A robust real-time estimation of the dynamic normal reaction for an open-link locomotion module with an E-drive

Abstract

Real-time information on the wheel static and dynamic normal reaction on various road and terrain conditions is extremely important for agile tyre dynamics to improve vehicle mobility. This article proposes a novel approach for reliable and real-time estimation of the dynamic normal reaction of an open-link locomotion module, as an essential constituent of electric vehicles. Nonlinear normal dynamics, including stochastic behaviour of suspension and nonlinearity of damping force caused by the terrain profile and damper design is considered. Robustness performance of the proposed approach is proved based on input-to-state stability theory. As demonstrated, the proposed approach is robust against model parameter uncertainties, and can keep the estimation error within the assigned boundaries.

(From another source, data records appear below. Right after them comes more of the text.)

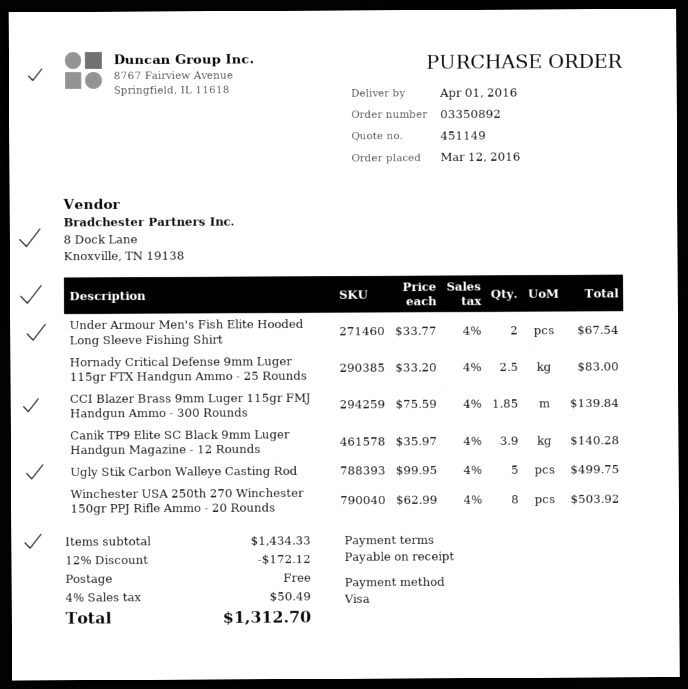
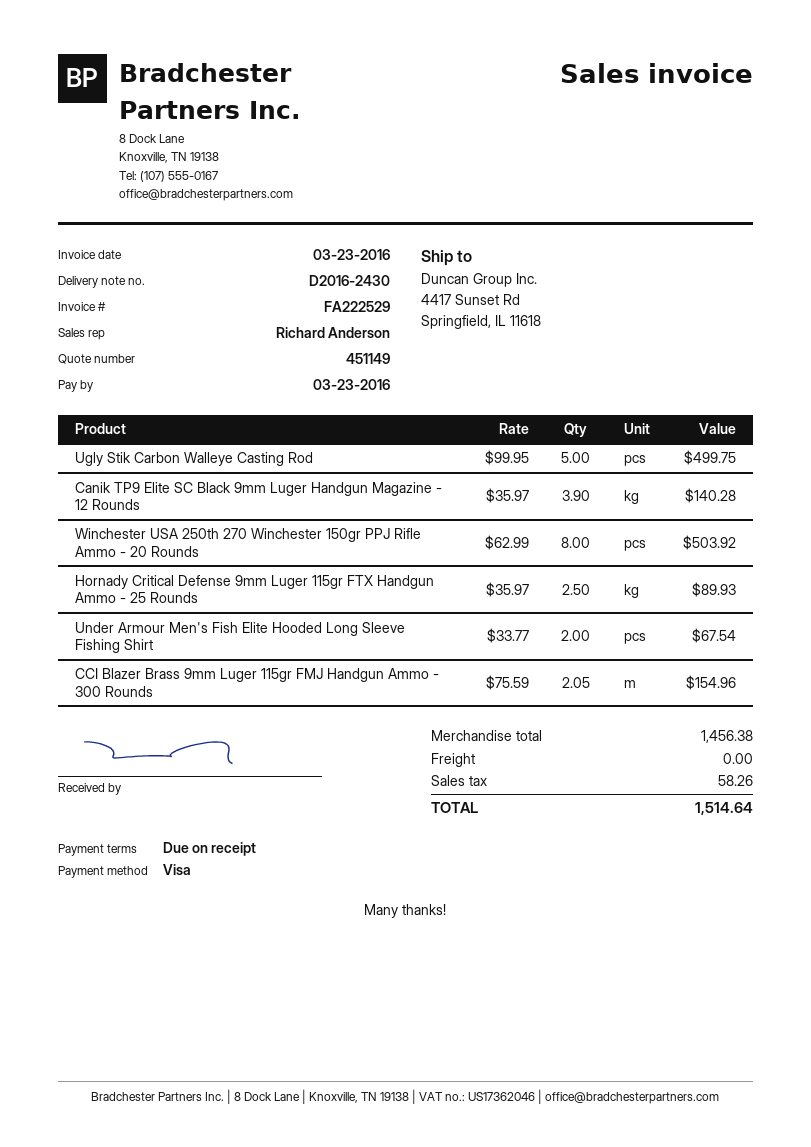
Hornady Critical Defense 9mm Luger 115gr FTX Handgun Ammo - 25 Rounds: 2.5 x 33.20 = 83.00 -> 2.5 x 35.97 = 89.93
CCI Blazer Brass 9mm Luger 115gr FMJ Handgun Ammo - 300 Rounds: 1.85 x 75.59 = 139.84 -> 2.05 x 75.59 = 154.96
subtotal: 1434.33 -> 1456.38
discount: 12% = 172.12 -> none
tax: 50.49 -> 58.26
total: 1312.70 -> 1514.64

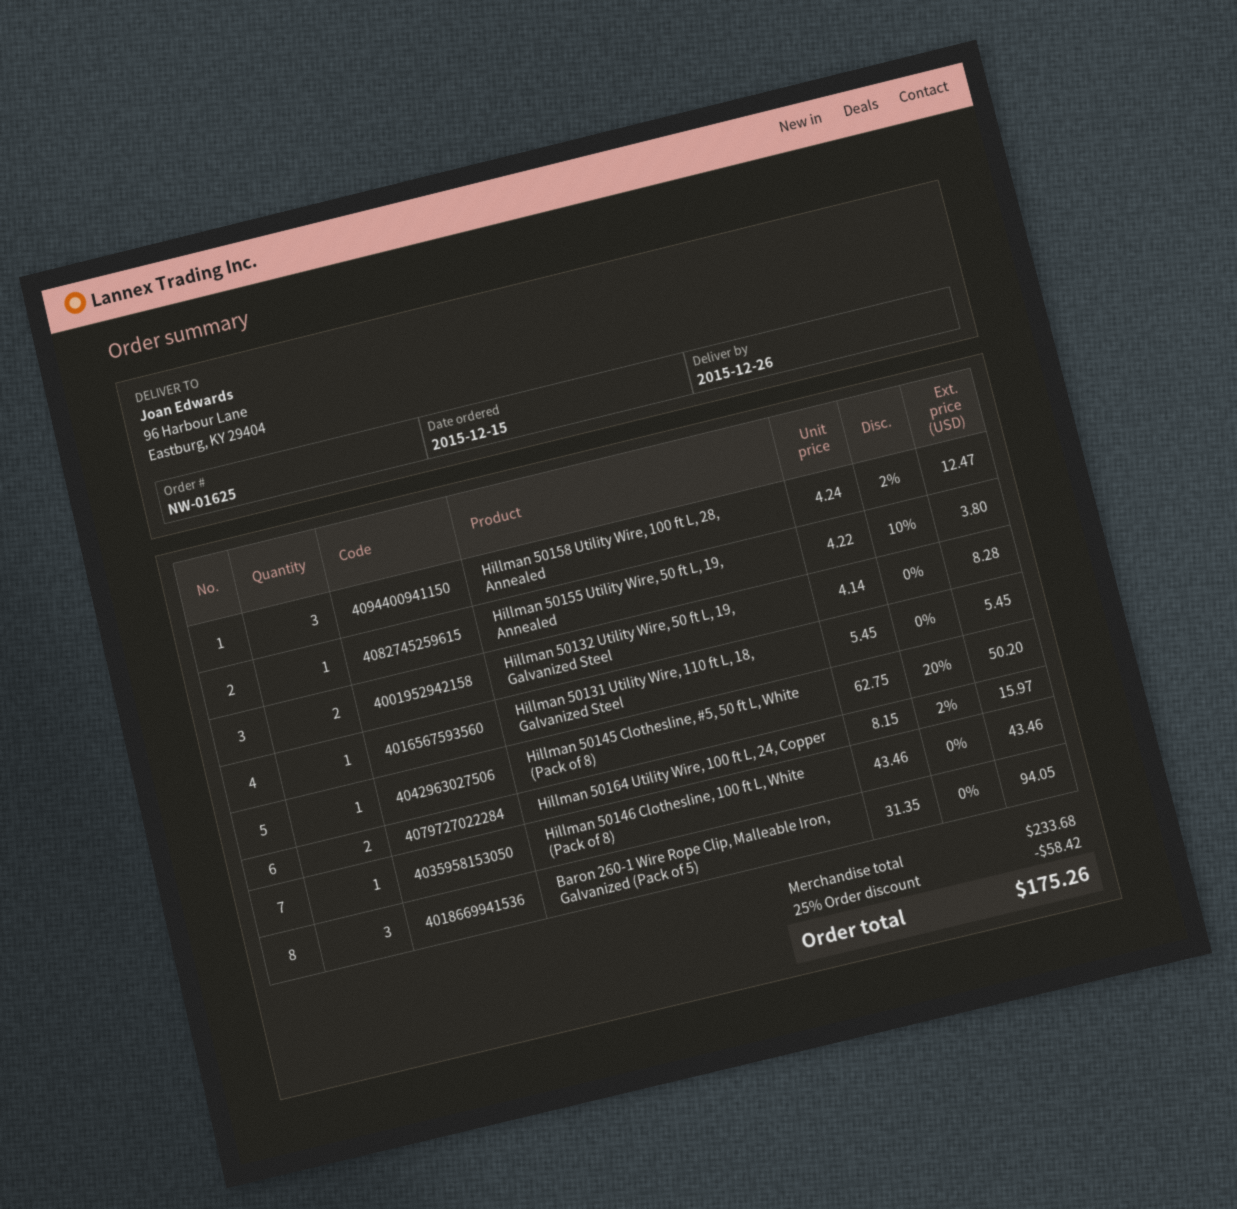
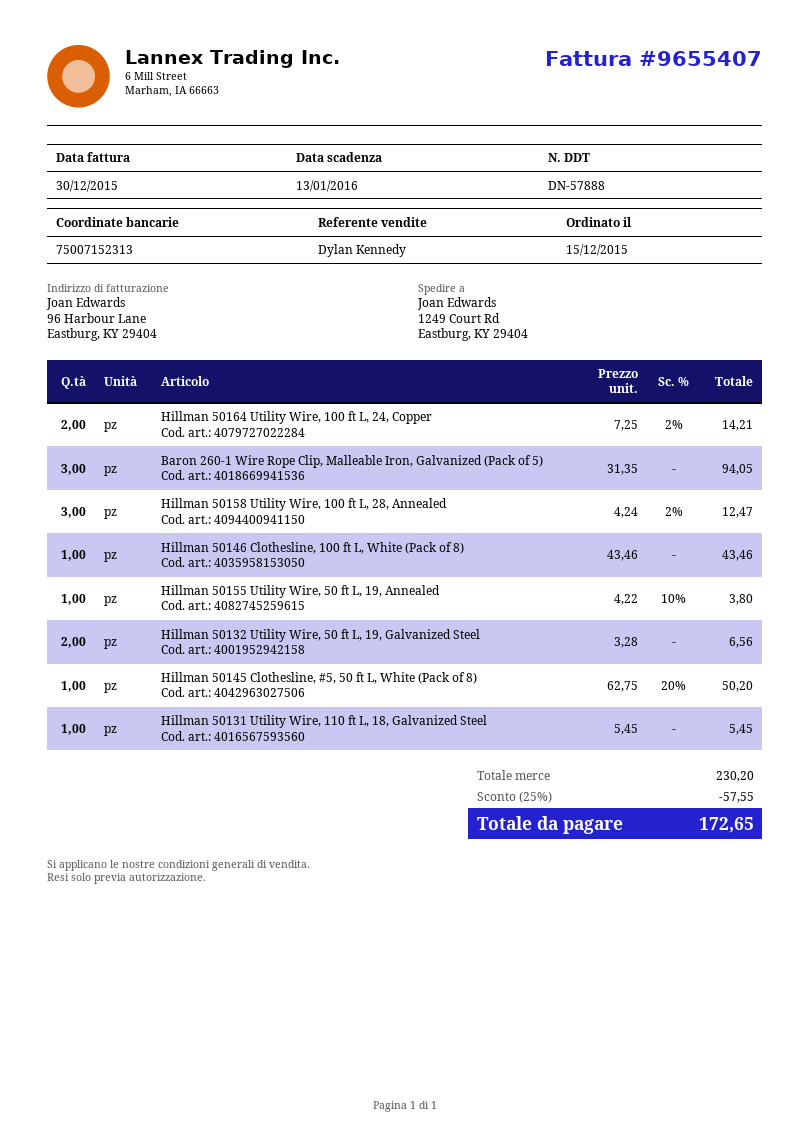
ship to: 96 Harbour Lane, Eastburg, KY 29404 -> 1249 Court Rd, Eastburg, KY 29404
Hillman 50132 Utility Wire, 50 ft L, 19, Galvanized Steel: 2 x 4.14 = 8.28 -> 2 x 3.28 = 6.56
Hillman 50164 Utility Wire, 100 ft L, 24, Copper: 2 x 8.15 - 2% = 15.97 -> 2 x 7.25 - 2% = 14.21
subtotal: 233.68 -> 230.20
discount: 25% = 58.42 -> 25% = 57.55
total: 175.26 -> 172.65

The proposed approach is indifferent to variation of the stiffness and damping coefficients of the tyre-surface patch and thus is applicable to different terrains. The approach was implemented in a new design of a sliding mode observer. A design method of the observer gains is also presented and numerical values of the gains are determined with application to the locomotion module. The estimation accuracy of the wheel normal reaction on different terrains and the robustness against parameter uncertainties are validated. Computational results confirm the real-time performance and effectiveness of the proposed observer design.